Qualcuno potrebbe scambiarlo per un manuale su come servire il potere e salvarsi l'anima. È molto di più. Il potere ti insegue, ti sta addosso, ti tenta, ti lusinga, ti fa fare i conti con quello che sei. È come un demone o uno spirito eterno che si incarna e si ripete, sempre fedele a se stesso, santo o dannato, illuminato o spietato, aristocratico o sguaiato e Funiciello te lo racconta, svariando nello spazio tempo, nella Roma di Cesare o nella Londra di Tommaso Moro o di Margaret Thatcher, nella Washington dei Roosevelt, di Kennedy, di Reagan, di Clinton, di Obama o di Trump; nella Firenze di Machiavelli e in quella più provinciale di Matteo Renzi. Il metodo Machiavelli è il romanzo del potere raccontato da chi sta un passo indietro o di lato.

Come si consiglia il Principe? Ci vuole saggezza, coraggio, chiarezza e la capacità di sentirsi a proprio agio dietro le quinte del palco. Non è un servitore. È un uomo di fiducia e uno stratega. Funiciello racconta uno dei luoghi dove il consigliere rischia di impaludarsi. È la corte. «Le anticamere del potere sono ovunque abitate da faccendieri e leccapiedi.
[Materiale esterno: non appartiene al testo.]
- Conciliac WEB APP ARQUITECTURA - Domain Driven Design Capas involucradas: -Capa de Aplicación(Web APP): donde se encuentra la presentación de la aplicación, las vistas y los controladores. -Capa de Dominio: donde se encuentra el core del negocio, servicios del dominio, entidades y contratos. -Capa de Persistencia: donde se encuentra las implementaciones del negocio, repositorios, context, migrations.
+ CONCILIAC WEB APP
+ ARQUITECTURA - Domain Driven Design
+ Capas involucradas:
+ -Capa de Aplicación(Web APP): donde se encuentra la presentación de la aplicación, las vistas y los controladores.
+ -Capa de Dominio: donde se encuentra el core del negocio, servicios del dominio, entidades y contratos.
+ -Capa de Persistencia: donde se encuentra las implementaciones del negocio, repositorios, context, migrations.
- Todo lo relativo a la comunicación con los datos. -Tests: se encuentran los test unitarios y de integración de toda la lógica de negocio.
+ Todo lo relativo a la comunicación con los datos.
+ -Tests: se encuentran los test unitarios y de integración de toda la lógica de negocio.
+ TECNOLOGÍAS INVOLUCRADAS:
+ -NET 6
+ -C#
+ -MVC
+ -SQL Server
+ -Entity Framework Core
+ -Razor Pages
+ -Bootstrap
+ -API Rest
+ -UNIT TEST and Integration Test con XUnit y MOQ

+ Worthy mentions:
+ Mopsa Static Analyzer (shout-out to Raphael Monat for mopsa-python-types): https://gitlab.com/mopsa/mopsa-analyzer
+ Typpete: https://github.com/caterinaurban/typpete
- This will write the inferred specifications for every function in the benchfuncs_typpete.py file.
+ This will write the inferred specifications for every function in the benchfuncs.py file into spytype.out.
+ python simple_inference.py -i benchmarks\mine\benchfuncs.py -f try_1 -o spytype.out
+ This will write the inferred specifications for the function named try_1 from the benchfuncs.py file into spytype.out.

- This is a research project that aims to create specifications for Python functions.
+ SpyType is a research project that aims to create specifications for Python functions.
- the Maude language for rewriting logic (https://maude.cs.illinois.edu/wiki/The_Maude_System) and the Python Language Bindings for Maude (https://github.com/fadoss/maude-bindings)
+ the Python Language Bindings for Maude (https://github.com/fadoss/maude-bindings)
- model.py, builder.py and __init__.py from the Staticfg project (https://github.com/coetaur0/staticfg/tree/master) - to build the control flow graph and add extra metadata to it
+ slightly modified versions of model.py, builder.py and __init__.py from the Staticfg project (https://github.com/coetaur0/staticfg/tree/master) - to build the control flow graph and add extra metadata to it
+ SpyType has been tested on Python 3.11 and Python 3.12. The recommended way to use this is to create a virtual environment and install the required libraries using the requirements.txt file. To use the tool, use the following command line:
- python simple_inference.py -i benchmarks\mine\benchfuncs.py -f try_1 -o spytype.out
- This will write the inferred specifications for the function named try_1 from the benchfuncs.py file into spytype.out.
Non c'è capo che non ceda al narcisismo». Il cerchio magico diventa così una specie di arena in cui i collaboratori fanno a gara nell'adulare il leader. Il capo insicuro, che non si fida di nessuno, e tende al disprezzo, organizza la sua corte a raggiera. Nessuno ha un posto preciso e i vari consiglieri si relazionano direttamente con i leader senza comunicare tra loro. L'obiettivo è creare insicurezza e competizione. È il modello scelto da Matteo Renzi e da Bill Clinton nei primi due anni da presidente degli Stati Uniti. La fortuna di Clinton è che nel giugno del 1994 trova un ex deputato californiano di origine calabrese. È Leon Panetta. È lui stesso che racconta il disastro che trovò a Washington: «Non esisteva un organigramma. Nessuna catena di comando. La gente non sapeva a chi riportare. C'erano persone con titoli come consigliere del Presidente che non avevano responsabilità definite. Vagavano per le sale e entravano e uscivano dalle riunioni senza alcun senso». È il ritratto di una leadership che sta perdendo la bussola. Un leader che finge di fidarsi di tutti, che crea un circolo di adulatori, in realtà non si fida di nessuno.

La fiducia è fondamentale. Il buon consigliere non deve aver paura di dire quello che pensa e rivendicare la sua libertà di opinione. «A un potente che non vuole sentir ragioni e si fa dispotico, il consigliere è chiamato a opporsi affermando le proprie libertà, per difendere quelle di tutti. Servire il potere e salvarsi l'anima è possibile solo restando liberi».

Funiciello racconta storie su storie di potere e arte politica. Non riguardano solo lo Stato, ma qualsiasi comunità. Non sai se alla fine c'è una morale. Di certo c'è un indizio sul male oscuro della democrazia italiana, tornata terra di conquista per la potenza straniera di passaggio. È una stagione di leader piccoli e di «servitori» del Principe non in grado di orientarsi nei demoni dell'animo umano.

Quei demoni sono sempre gli stessi, basterebbe conoscerli.